If a database is already struggling under load, every replica's health check simultaneously hitting it with connectivity checks can add just enough additional load to make a marginal, recoverable situation into a full outage, a self-inflicted amplification of the very problem the health check exists to detect:

const cache = { healthy: true, lastChecked: 0 };

app.get('/healthz', async (req, res) => {
  if (Date.now() - cache.lastChecked < 5000) {
    return res.status(cache.healthy ? 200 : 503).send();
  }
  try {
    await pool.query('SELECT 1');
    cache.healthy = true;
  } catch {
    cache.healthy = false;
  }
  cache.lastChecked = Date.now();
  res.status(cache.healthy ? 200 : 503).send();
});

Caching the result of the actual database check for a short window, rather than performing a fresh check on every single health check invocation regardless of how frequently it is polled, reduces the load contribution while still providing reasonably current status, trading a small amount of detection latency for meaningfully reduced load during exactly the conditions where that load matters most.

Considering a circuit breaker pattern for repeated failures

When the database check fails repeatedly, continuing to attempt it on every cycle, rather than backing off, can itself contribute to connection retry storms that make recovery harder once the database does start to recover:

let consecutiveFailures = 0;

async function checkDatabase() {
  try {
    await pool.query('SELECT 1');
    consecutiveFailures = 0;
    return true;
  } catch {
    consecutiveFailures++;
    return false;
  }
}

A circuit breaker that temporarily stops attempting the actual database query after a threshold of consecutive failures, instead reporting unhealthy directly without adding to the connection attempts during that backoff window, reduces the additional load contributed by the health check itself during a sustained outage, resuming actual checks once a cooldown period has passed.

Distinguishing the health check's database concern from the application's

It is worth being explicit that the health check verifying database connectivity is checking a narrower thing than the application's full functional correctness against the database; a connectivity check can pass while a specific query path the application relies on for a particular feature is broken for an unrelated reason, such as a missing index causing one specific query to time out while ordinary connectivity remains fine.

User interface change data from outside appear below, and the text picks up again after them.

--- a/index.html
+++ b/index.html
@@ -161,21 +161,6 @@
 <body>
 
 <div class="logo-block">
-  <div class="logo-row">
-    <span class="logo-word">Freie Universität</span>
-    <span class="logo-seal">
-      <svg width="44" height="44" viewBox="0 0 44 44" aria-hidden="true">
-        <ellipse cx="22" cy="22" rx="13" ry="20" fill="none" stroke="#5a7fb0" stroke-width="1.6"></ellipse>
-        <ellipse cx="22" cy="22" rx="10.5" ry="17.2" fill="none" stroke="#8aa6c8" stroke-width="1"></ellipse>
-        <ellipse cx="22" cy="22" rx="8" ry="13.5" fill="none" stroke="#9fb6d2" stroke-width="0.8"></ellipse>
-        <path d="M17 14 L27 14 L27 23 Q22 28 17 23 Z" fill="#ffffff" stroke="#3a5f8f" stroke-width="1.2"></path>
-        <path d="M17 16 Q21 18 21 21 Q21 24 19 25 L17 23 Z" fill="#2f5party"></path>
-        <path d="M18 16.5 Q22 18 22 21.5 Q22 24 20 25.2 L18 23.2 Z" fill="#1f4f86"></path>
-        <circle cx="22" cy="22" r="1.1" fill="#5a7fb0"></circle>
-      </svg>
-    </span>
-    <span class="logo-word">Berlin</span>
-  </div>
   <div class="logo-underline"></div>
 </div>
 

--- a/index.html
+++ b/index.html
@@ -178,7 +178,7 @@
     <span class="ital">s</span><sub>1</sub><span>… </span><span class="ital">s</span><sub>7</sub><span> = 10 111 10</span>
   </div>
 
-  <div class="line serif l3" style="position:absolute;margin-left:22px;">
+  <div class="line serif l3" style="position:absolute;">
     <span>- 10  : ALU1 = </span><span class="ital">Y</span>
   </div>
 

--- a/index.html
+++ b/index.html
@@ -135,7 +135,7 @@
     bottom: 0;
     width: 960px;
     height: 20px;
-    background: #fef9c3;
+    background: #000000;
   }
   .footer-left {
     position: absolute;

app.get('/healthz', async (req, res) => {
  await pool.query('SELECT 1'); // confirms connectivity only, not full functional correctness
  res.status(200).send('ok');
});

This distinction matters when interpreting a healthy result: it confirms the database is reachable and responsive to a trivial query, not that every feature depending on the database is functioning correctly in every respect.

Common mistakes

• Opening a new, dedicated database connection on every health check invocation instead of reusing the application's existing connection pool.
• Running an unnecessarily expensive query as the connectivity check, adding real load for no diagnostic benefit beyond what a trivial query would already provide.
• Running uncached, fresh checks on every interval across many replicas during a database incident, amplifying load on a database that is already struggling.
• Retrying the database check aggressively during a sustained outage without any backoff, contributing to connection retry storms that can slow recovery.
• Treating a passing connectivity check as proof of full functional correctness against the database, rather than recognizing it as a narrower signal.

Database health caution comes down to recognizing that a health check querying a shared, limited resource can itself become a meaningful load contributor, and designing it to reuse existing connections, run the cheapest sufficient query, cache results briefly, and back off during sustained failures keeps the check a useful diagnostic tool rather than an accidental amplifier of the exact problem it exists to detect.